Her 2 yazım şekli de doğru ancak, her 2 yazım şeklinin farklı anlamları vardır.


Every day (adverb – zarf)

'Her gün' anlamına gelen zarftır. Fiili niteler. 
Telaffuzda ilk heceler vurgulu söylenir. İki sözcük arasında ufak bir duraklama yapılır.  Every day

Örnekler:

- She eats at least one chokolate every day. (Her gün en az bir çikolata yer)

- I’m going to the gym every day. (Her gün spor yapacağım)

- I have a bath every day. (Her gün duş alırım)




Everyday (adjective – sıfat) 

Günlük, her zamanki, olağandışı olmayan, alışılagelmiş anlamlarına gelen sıfattır. İsmi niteler.
Telaffuzda ilk hecede vurgu yapılır ve bir çırpıda söylenir. Everyday

Örnekler:

- Proverbs and idioms are an important part of everyday English. ( Atasözleri ve deyimler günlük İngilizcenin önemli bir parçasıdır)

- A lunar eclipse is not everyday event. (Ay tutulması günlük bir olay değildir)

- Twitter is filled everyday stories about politics again today. (Twitter bugün yine günlük siyasi hikayelerle dolu)

12 Şubat 2020 Çarşamba

Present Simple – Present Continuous farkı / örnek cümleler

Present Simple

Rutin eylemleri, alışkanlıkları ve bilimsel gerçekleri ifade ederken bu zaman kullanılır (geniş zaman).

- The Earth exhibits two different kinds of motion: it revolves around the Sun in a fixed orbit and it rotates around its own axis. 
(Dünya iki farklı hareket yapar: Güneşin etrafında sabit bir yörüngede ve kendi ekseni etrafında döner.)

Present Continuous

Şu an gerçekleşmekte olan eylemleri ifade ederken bu yapı kullanılır (Şimdiki zaman) 

- The sun is setting. We must get back home. (Güneş batıyor. Eve dönmeliyiz.)


Örnekler:

- Usully, I work at the office, but today I am working at home. (Genellikle ofiste çalışırım ama bugün evde çalışıyorum)

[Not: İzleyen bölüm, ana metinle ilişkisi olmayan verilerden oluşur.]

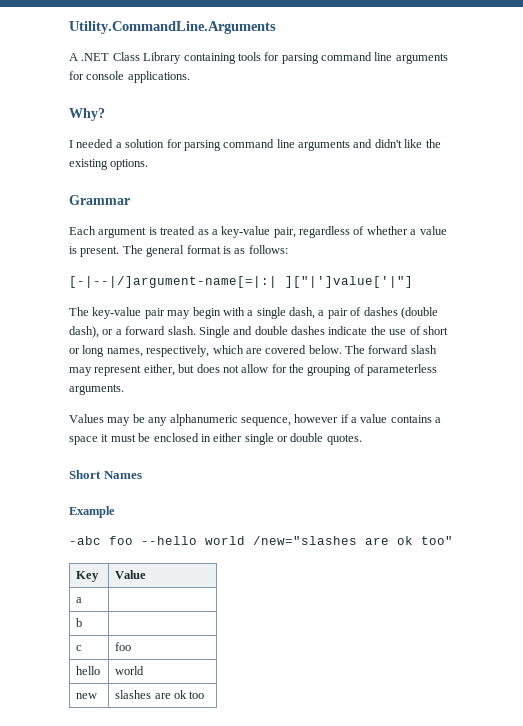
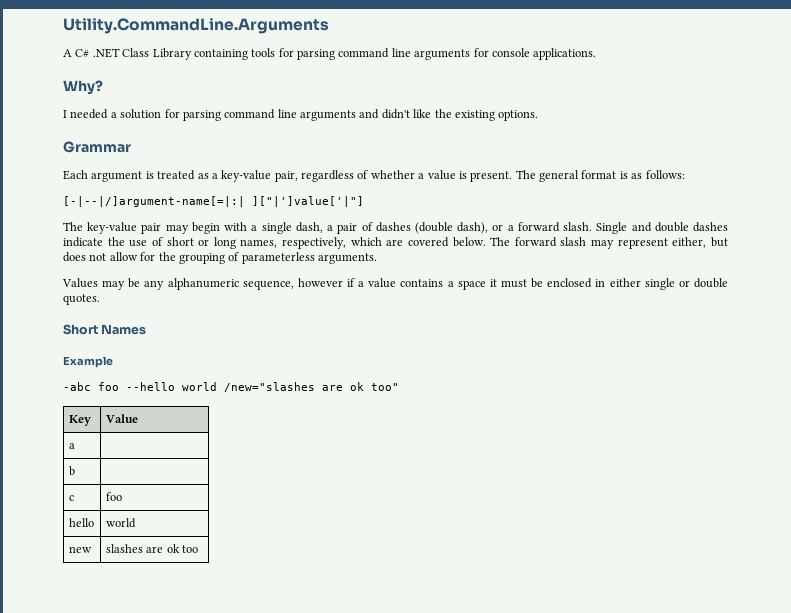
(78, 57) none -> [75,49,90,57] C#

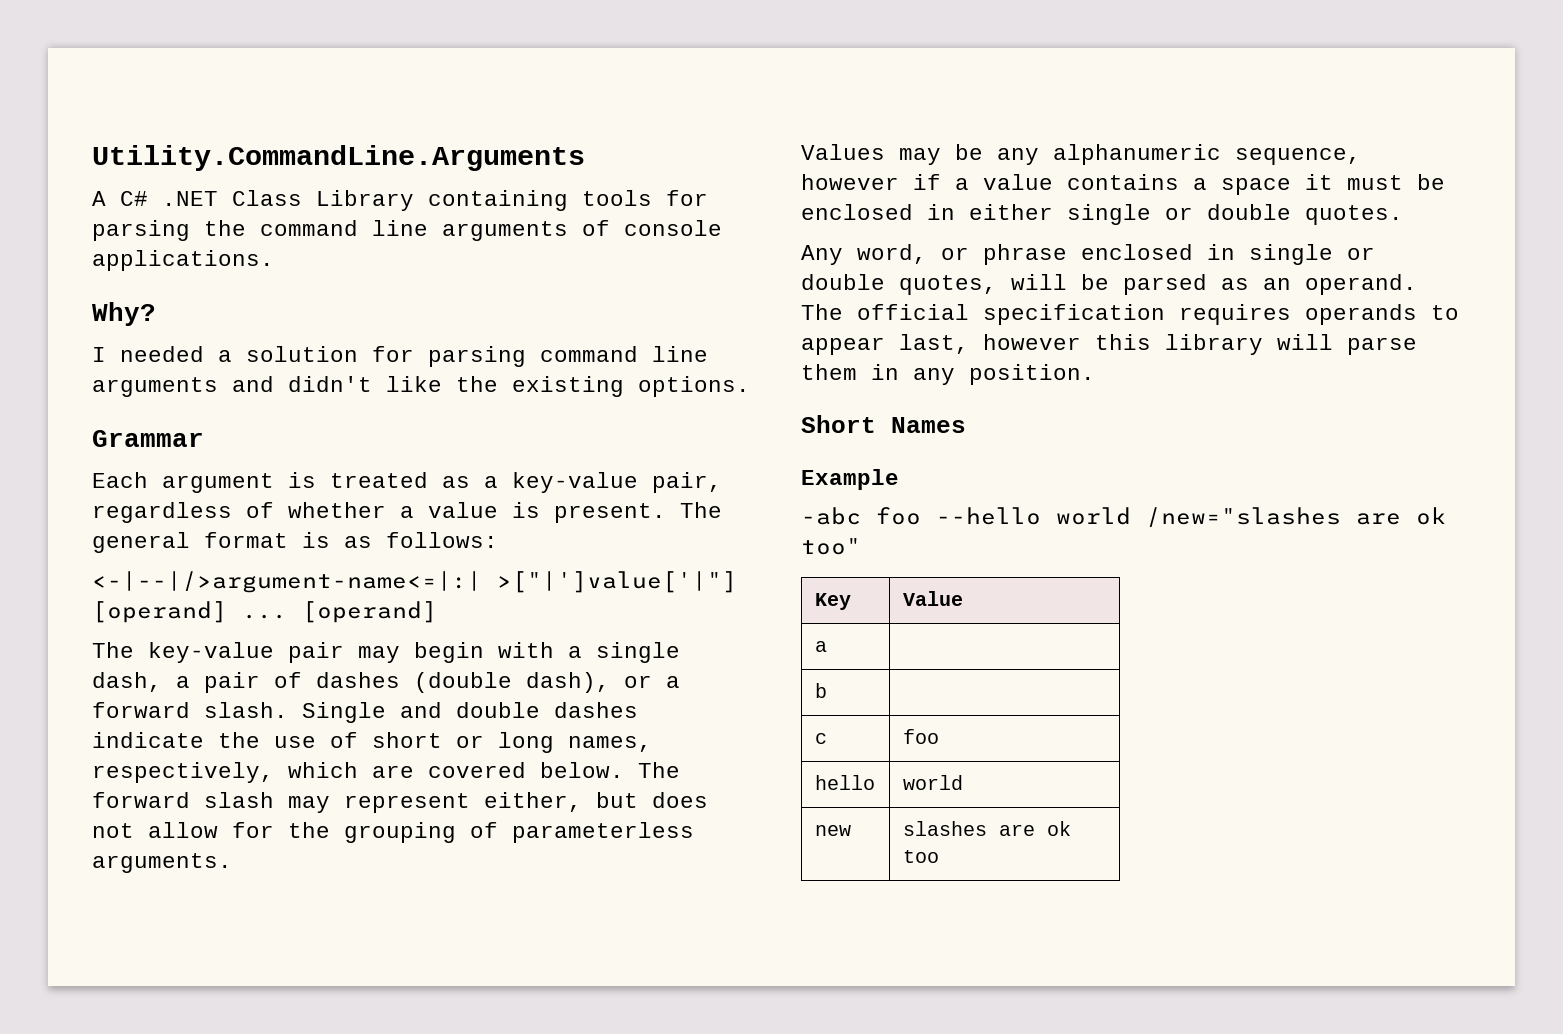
[338,48,489,60] command line arguments for -> [204,220,610,241] the command line arguments of
[63,196,364,207] [-|--|/]argument-name[=|:| ]["|']value['|"] -> [92,571,737,593] [92,601,437,623] <-|--|/>argument-name<=|:| >["|']value['|"] [operand] ... [operand]
(100, 299) none -> [801,244,1375,265] [801,274,1417,295] [801,304,1459,325] [801,334,1417,355] [801,364,1095,385] // Any word, or phrase enclosed in single or double quotes, will be parsed as an operand. The official specification requires operands to appear last, however this library will parse them in any position.

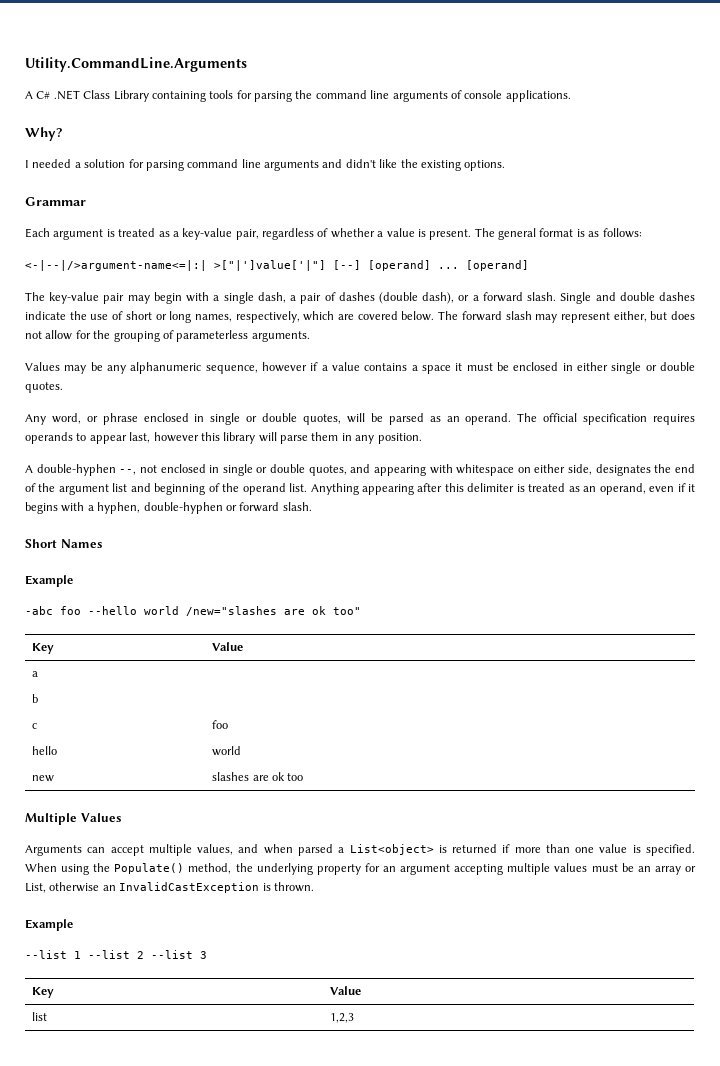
(737, 582) none -> [333,260,361,270] [--]
(1095, 374) none -> [25,464,696,476] [25,483,696,495] [25,502,312,514] // A double-hyphen --, not enclosed in single or double quotes, and appearing with whitespace on either side, designates the end of the argument list and beginning of the operand list. Anything appearing after this delimiter is treated as an operand, even if it begins with a hyphen, double-hyphen or forward slash.
(939, 856) none -> [25,813,121,825] [25,844,696,856] [25,863,696,875] [25,882,314,893] [25,919,73,931] [25,950,207,959] [32,987,55,998] [330,986,362,995] [32,1012,48,1021] [330,1013,355,1023] // Multiple Values // Arguments can accept multiple values, and when parsed a List<object> is returned if more than one value is specified. When using the Populate() method, the underlying property for an argument accepting multiple values must be an array or List, otherwise an InvalidCastException is thrown. // Example // --list 1 --list 2 --list 3 // Key | Value // list | 1,2,3

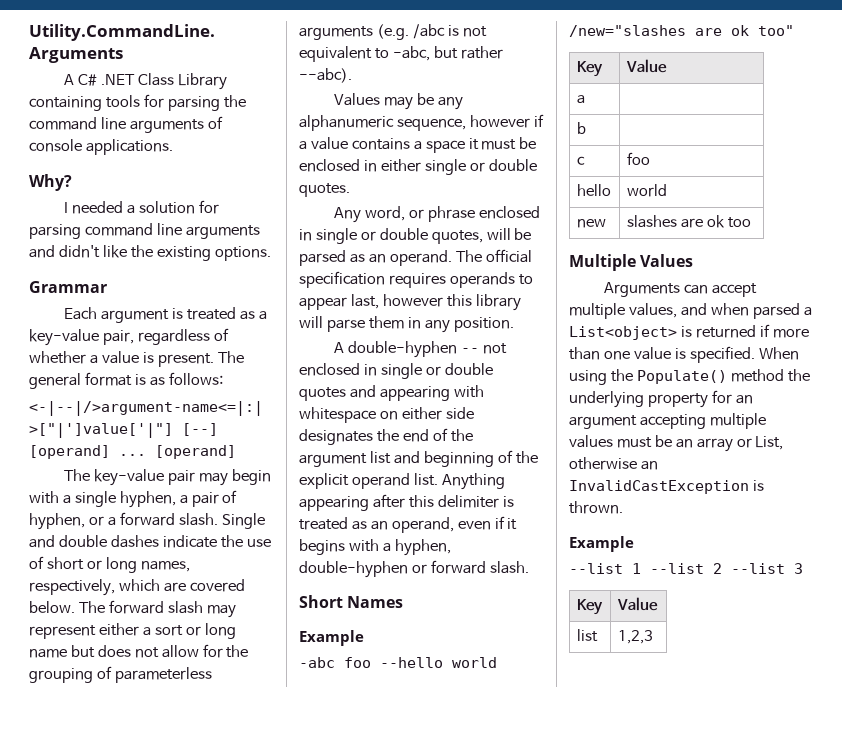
[257,292,286,303] dash, -> [119,491,176,508] hyphen,
[338,292,455,304] dashes (double dash), -> [29,513,85,530] hyphen,
[613,311,647,322] either, -> [98,623,236,639] [29,649,67,658] either a sort or long name
[251,331,310,342] arguments. -> [299,24,487,40] [299,46,503,62] [299,68,352,83] arguments (e.g. /abc is not equivalent to -abc, but rather --abc).
[119,469,137,475] --, -> [461,348,480,353] --
[308,465,347,476] quotes, -> [299,387,346,401] quotes
[568,464,593,475] side, -> [445,407,474,419] side
(240, 487) none -> [299,473,349,489] explicit
[188,863,232,874] method, -> [730,369,784,382] method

- It often rains in Iceland, and the wind usually blows in the rain. (İzlanda’ya çok sık yağmur yağar ve yağmurla birlikte genellikle rüzgar vardır)

- It’s raining. We will have to cancel the picnic. (Yağmur yağıyor. Pikniği iptal etmek zorunda kalacağız)



- My grandfather plays ping-pong every Sunday. (Büyükbabam her pazar masa tenisi oynar)

- Students are playing ping-pong at the sport area.
(Öğrenciler spor salonunda masa tenisi oynuyor)



- I always take the bus to work. (İşe daima otobüsle giderim)

- An old man is waiting to take the bus that goes towards Sincan.
 (Yaşlı bir adam Sincan yönüne giden otobüse binmek için bekliyor.)




Nadir olsa da bazen gelecek zamanı belirtmek için de kullanılırlar.

- My son leaves to Moscow tomorrow for a month. (Oğlum yarın bir aylığına Moskova’ya gidiyor)
- My son is leaving to Moscow at 9:00 pm tomorrow. (Oğlum yarın saat 9’da Moskova’ya gidiyor)



Durum fiilleri (stative verbs) çoğunlukla present continuous zamanı ile kullanılmaz.

- I hate winter. (Kıştan nefret ediyorum)

- She likes sport cars (O spor arabaları seviyor)

- I think…

- We love

- He believes…


3 Şubat 2020 Pazartesi

Where you off to?

Where are you off to? 

Anlamı: Nereye gidiyorsun? (Where are you going?)

Daha çok teklifsiz konuşmalarda tercih edilir ve bazen "Where you off to?" şeklinde de telaffuz edilir.

- Where you off to? (Nereye)
- I’m off to the supermarket for chips and drink. I'll be right back. (İçecek ve cips almak için markete gidiyorum. Birazdan dönerim.)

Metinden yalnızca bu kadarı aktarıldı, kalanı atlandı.